- _WHAT IS EXPECTED_
How many lines below include the string "heading"? State the number alone.

------ SUPPLIED INFORMATION

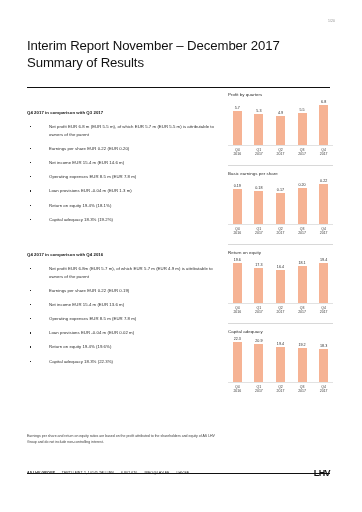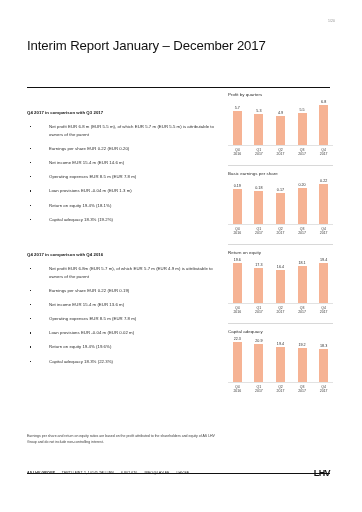--- a/index.html
+++ b/index.html
@@ -202,21 +202,22 @@
   }
 </style>
 </head>
 <body>
 
 <div class="slide">
 
   <div class="page-number">1/20</div>
 
   <div class="title-block">
-    <div class="title-line">Interim Report January – December 2017</div>
+    <div class="title-line">Interim Report November – December 2017</div>
+    <div class="title-line">Summary of Results</div>
   </div>
 
   <div class="header-rule"></div>
 
   <div class="left-col">
     <div class="sec-heading">Q4 2017 in comparison with Q3 2017</div>
     <ul class="bullet-list" id="list-1">
         <li class="bullet-item"><span class="dot"></span><span>Net profit EUR 6.8 m (EUR 5.5 m), of which EUR 5.7 m (EUR 5.5 m) is attributable to owners of the parent</span></li>
         <li class="bullet-item"><span class="dot"></span><span>Earnings per share EUR 0.22 (EUR 0.20)</span></li>
         <li class="bullet-item"><span class="dot"></span><span>Net income EUR 15.4 m (EUR 14.6 m)</span></li>

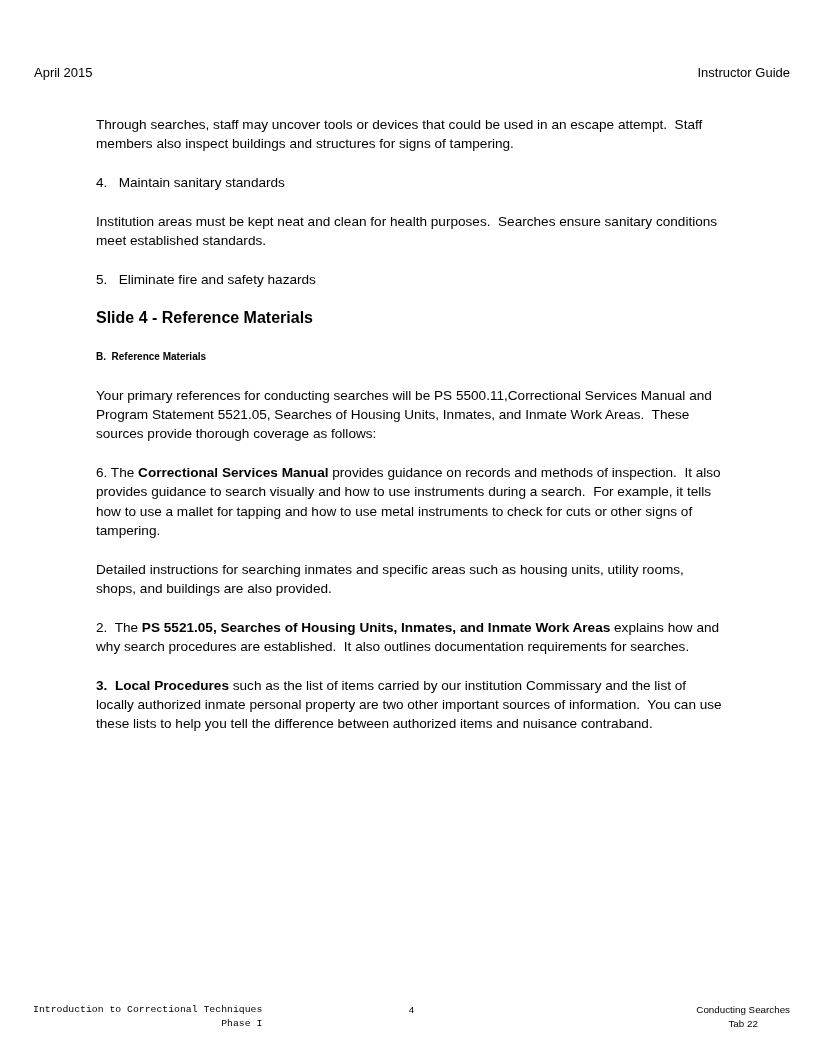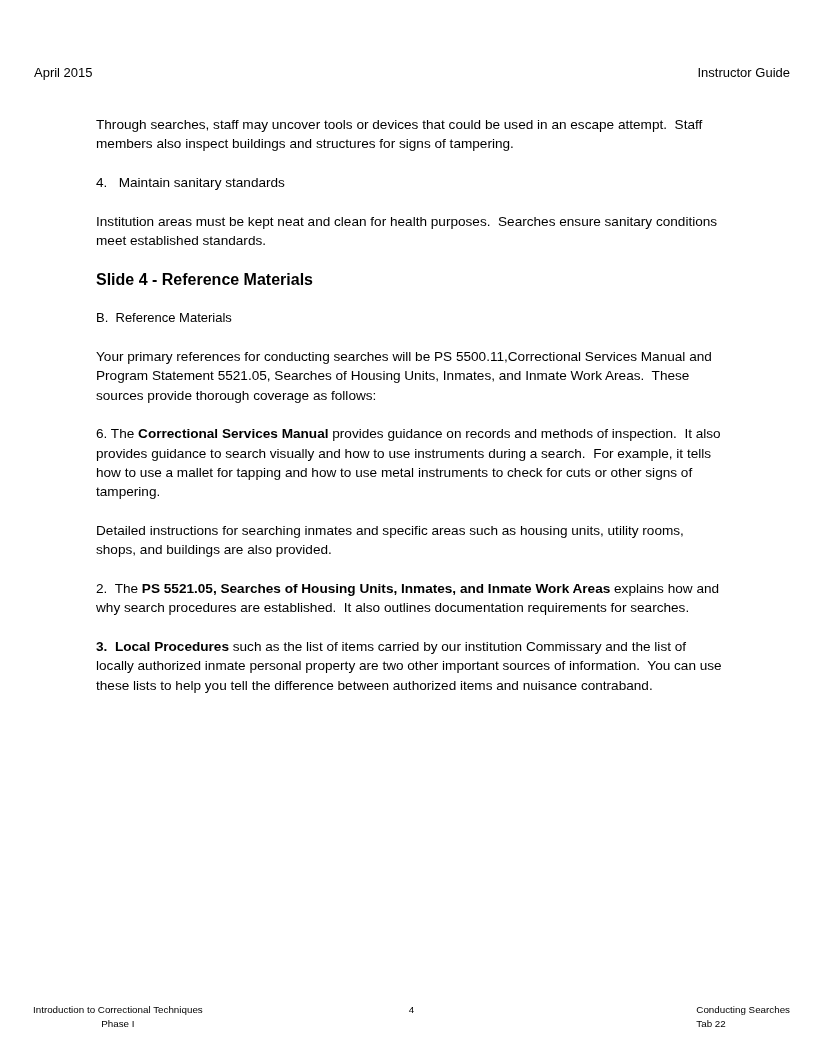--- a/index.html
+++ b/index.html
@@ -27,57 +27,59 @@
   }
   .content p {
     margin: 0 0 19.33px 0;
     white-space: pre-wrap;
   }
   .slide-label {
     font-weight: bold;
     font-size: 16px;
   }
   .section-heading {
-    font-weight: normal;
-    font-size: 13px;
+    font-weight: bold;
+    font-size: 10px;
   }
   .b { font-weight: bold; }
   .page-footer {
     position: absolute;
     top: 1003px; left: 33px; right: 26px;
     font-size: 9.8px;
     line-height: 14px;
   }
   .footer-left {
     display: inline-block;
-    text-align: center;
+    text-align: right;
+    font-family: Liberation Mono, monospace;
   }
   .footer-center {
     position: absolute;
     top: 0; left: 0; right: 0;
     text-align: center;
   }
   .footer-right {
     position: absolute;
     top: 0; right: 0;
-    text-align: left;
+    text-align: center;
   }
 </style>
 </head>
 <body>
 
 <div class="page-header">
   <span>April 2015</span>
   <span>Instructor Guide</span>
 </div>
 
 <div class="content">
   <p><span>Through searches, staff may uncover tools or devices that could be used in an escape attempt.  Staff members also inspect buildings and structures for signs of tampering.</span></p>
   <p><span>4.   Maintain sanitary standards</span></p>
   <p><span>Institution areas must be kept neat and clean for health purposes.  Searches ensure sanitary conditions meet established standards.</span></p>
+  <p><span>5.   Eliminate fire and safety hazards</span></p>
   <p class="slide-label"><span>Slide 4 - Reference Materials</span></p>
   <p class="section-heading"><span>B.  Reference Materials</span></p>
   <p><span>Your primary references for conducting searches will be PS 5500.11,Correctional Services Manual and Program Statement 5521.05, Searches of Housing Units, Inmates, and Inmate Work Areas.  These sources provide thorough coverage as follows:</span></p>
   <p><span>6. The </span><span class="b">Correctional Services Manual</span><span> provides guidance on records and methods of inspection.  It also provides guidance to search visually and how to use instruments during a search.  For example, it tells how to use a mallet for tapping and how to use metal instruments to check for cuts or other signs of tampering.</span></p>
   <p><span>Detailed instructions for searching inmates and specific areas such as housing units, utility rooms, shops, and buildings are also provided.</span></p>
   <p><span>2.  The </span><span class="b">PS 5521.05, Searches of Housing Units, Inmates, and Inmate Work Areas</span><span> explains how and why search procedures are established.  It also outlines documentation requirements for searches.</span></p>
   <p><span class="b">3.  Local Procedures</span><span> such as the list of items carried by our institution Commissary and the list of locally authorized inmate personal property are two other important sources of information.  You can use these lists to help you tell the difference between authorized items and nuisance contraband.</span></p>
 </div>
 
 <div class="page-footer">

------------

- _ANSWER SPACE_
3